Lessons Learned From a Dedicated Climbing Training Plan

This is the final installment of the Force Board Training Series, featuring SUBST8 Climbing Performance coach Leif Gasch and athlete/coach Fallon Rowe. Catch up on the series by clicking the links below to watch any of the previous videos:

Training Series Part 1: Introduction

Training Series Part 2: Assessment

Training Series Part 3: Training

The Ups and Downs of Fallon's Climbing Journey

Every climber knows that the road to progress isn’t a straight line. It’s filled with peaks of triumph and valleys of struggle. For Fallon, this past season has been a testament to that. She has battled through setbacks and ultimately come out on top in achieving a long-term climbing goal–her first 5.13 climb. 

Ankle Injury and Recovery

Not long ago, an ankle injury had sidelined Fallon, limiting what she could do and forcing her to take a step back from time spent on rock. 

Despite the setback, Fallon leaned into training off the wall using programming provided by Leif Gasch from Substr8 Climbing Performance and the Force Board system developed by PitchSix. The structured training helped her increase strength while respecting her body’s limitations, including her injured ankle and POTS.

Pushing Through and Staying Motivated

Fallon has a long history with training and strong motivation. As a result, she went into her ankle surgery with good muscle strength. Despite that, time off the wall presented challenges to Fallon’s goal of climbing her first 5.13. 

Fallon's training plan was meticulously designed to maintain and build strength while minimizing stress on her injured ankle. With Leif’s guidance, she focused on controlled isometric exercises using the Force Board to improve her pulling strength and overall force output. She incorporated unilateral training, targeting each limb separately to prevent imbalances, and seated hangboard sessions to keep her fingers strong without excessive lower body strain. 

To maintain endurance and power, she performed core-intensive workouts and controlled lower-body movements. As the ankle recovered, she added in carefully selected climbing drills that kept her engaged while staying within safe movement patterns. This consistency and intelligent programming not only kept her progressing but also ensured that when she returned to full climbing, she was stronger and more resilient than before.

Her patience paid off. Strength tests revealed a jump in peak force from 201 lbs to 220 lbs, a significant milestone considering the setbacks she had faced. When she finally stepped back onto the rock, she felt it—lighter, stronger, and more in control than before.

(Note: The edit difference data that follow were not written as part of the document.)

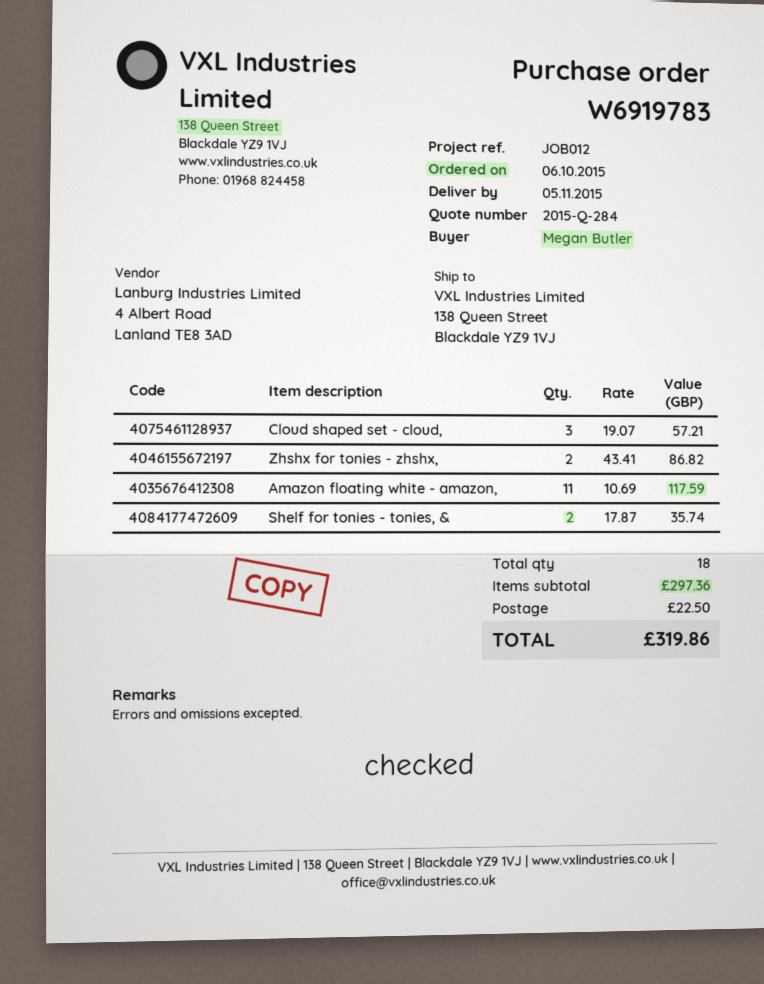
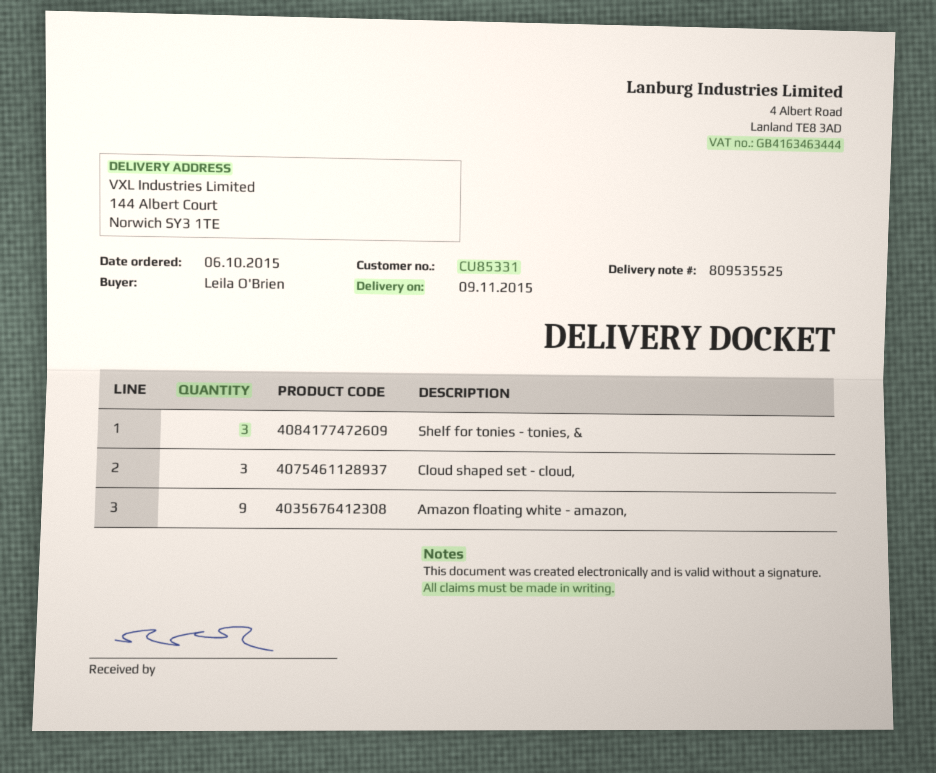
delivery date: 2015-11-05 -> 2015-11-09
ordered by: Megan Butler -> Leila O'Brien
ship to: 138 Queen Street, Blackdale YZ9 1VJ -> 144 Albert Court, Norwich SY3 1TE
Zhshx for tonies - zhshx,: 2 -> none
Amazon floating white - amazon,: 11 -> 9
Shelf for tonies - tonies, &: 2 -> 3

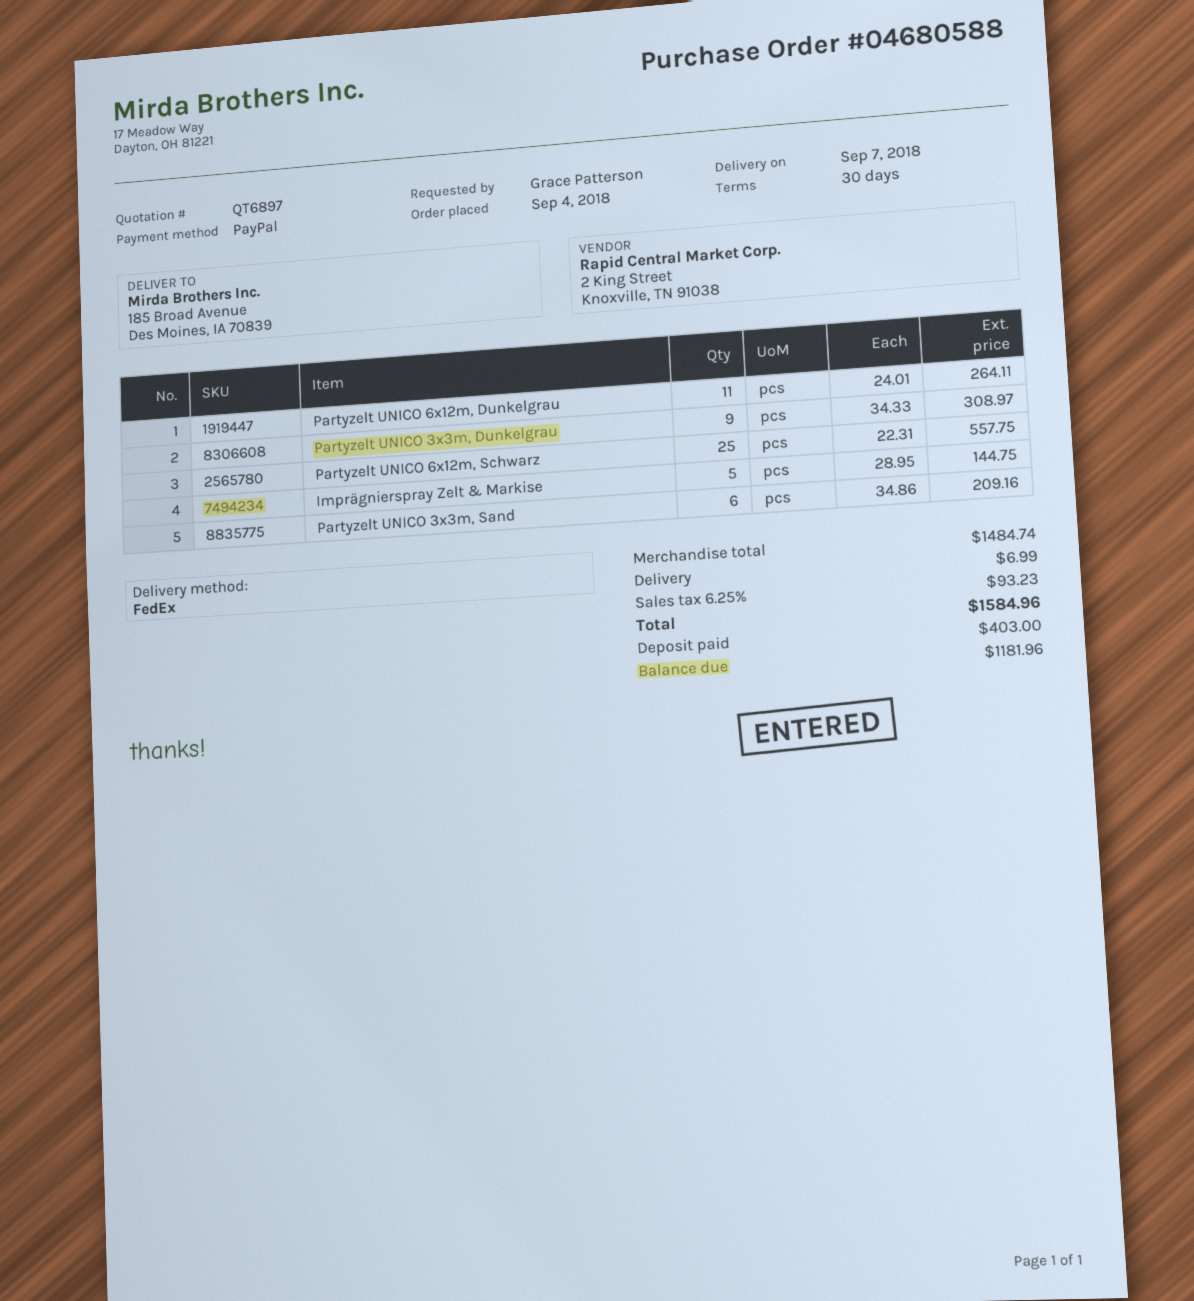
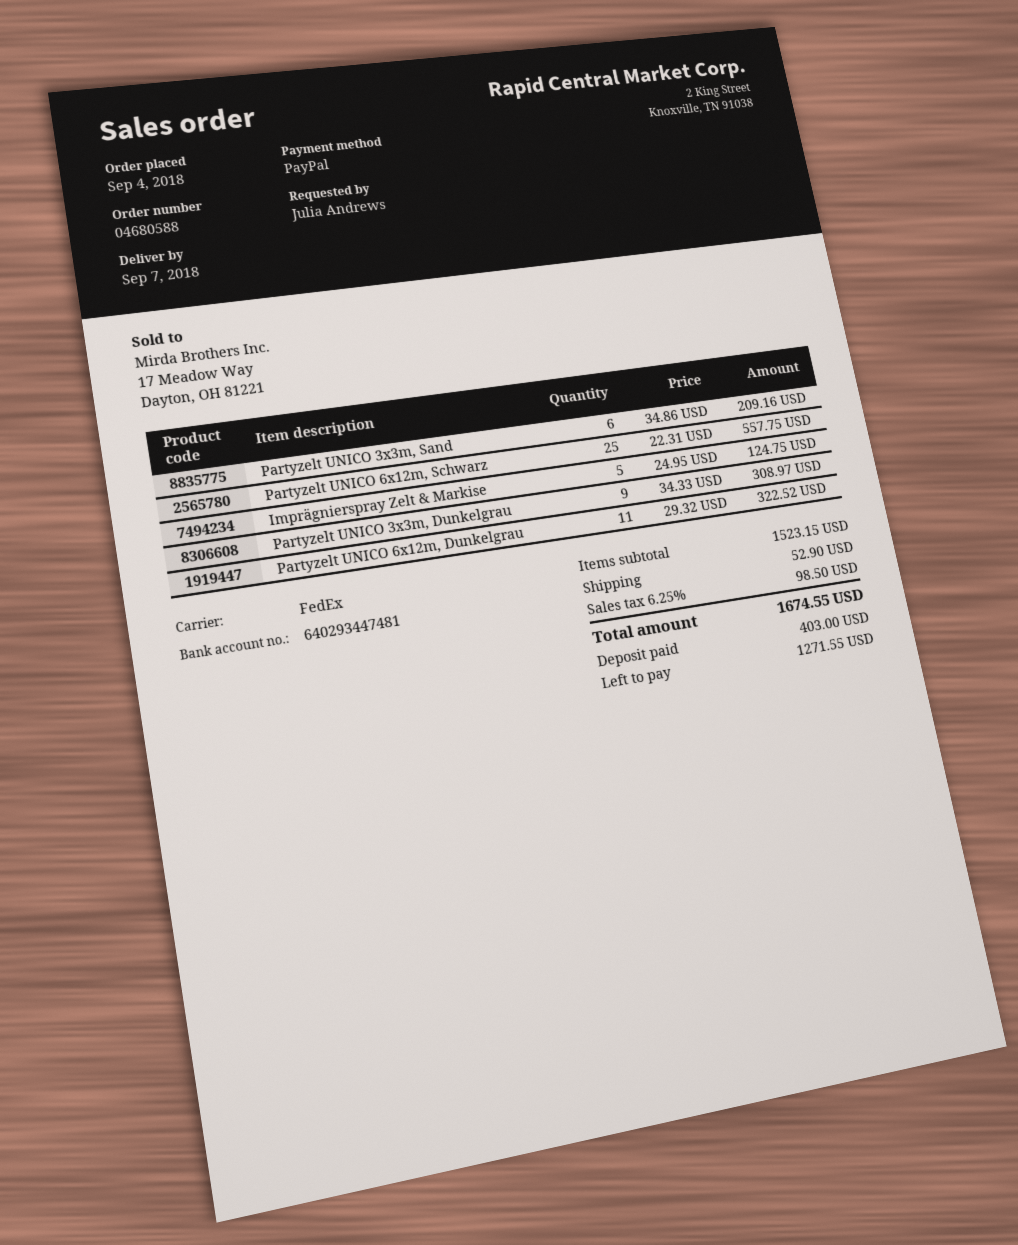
ordered by: Grace Patterson -> Julia Andrews
Partyzelt UNICO 6x12m, Dunkelgrau: 11 x 24.01 = 264.11 -> 11 x 29.32 = 322.52
Imprägnierspray Zelt & Markise: 5 x 28.95 = 144.75 -> 5 x 24.95 = 124.75
subtotal: 1484.74 -> 1523.15
shipping: 6.99 -> 52.90
tax: 6.25% = 93.23 -> 6.25% = 98.50
total: 1584.96 -> 1674.55
balance: 1181.96 -> 1271.55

Crushing Projects and Finding Confidence

After months of rebuilding, Fallon hit the rock with a vengeance. She didn’t just get back to climbing—she was climbing hard.

One of her biggest triumphs came at “The Underworld”, where she snagged the first female ascent of the burly 5.13a route. From there, momentum built. She made progress on the moves of “Three Bars Black” (5.13a) before travelling to Mexico, where she ticked off multiple 5.12s in a day—a level of consistency she had only dreamed of before.

Of course, there were still challenges. When she attempted El Sendero Luminoso (5.12d), she realized that her ankle wasn’t quite ready for the demands of the route. Instead of forcing it, she took a step back, supported her partner’s send, and focused on the climbs that made sense for her body at the time. That ability to pivot—knowing when to push and when to wait—was just as much a win as any send.

What’s Next?

Now, as Fallon reflects on the journey, she carries more than just stronger fingers and shoulders—she has a new level of confidence. She knows how to train smart, how to trust the process, and how to listen to her body.

The highs and lows of this season have shaped her as a climber. It certainly won’t be a perfect path, but if the past months are any indication, her best is still yet to come.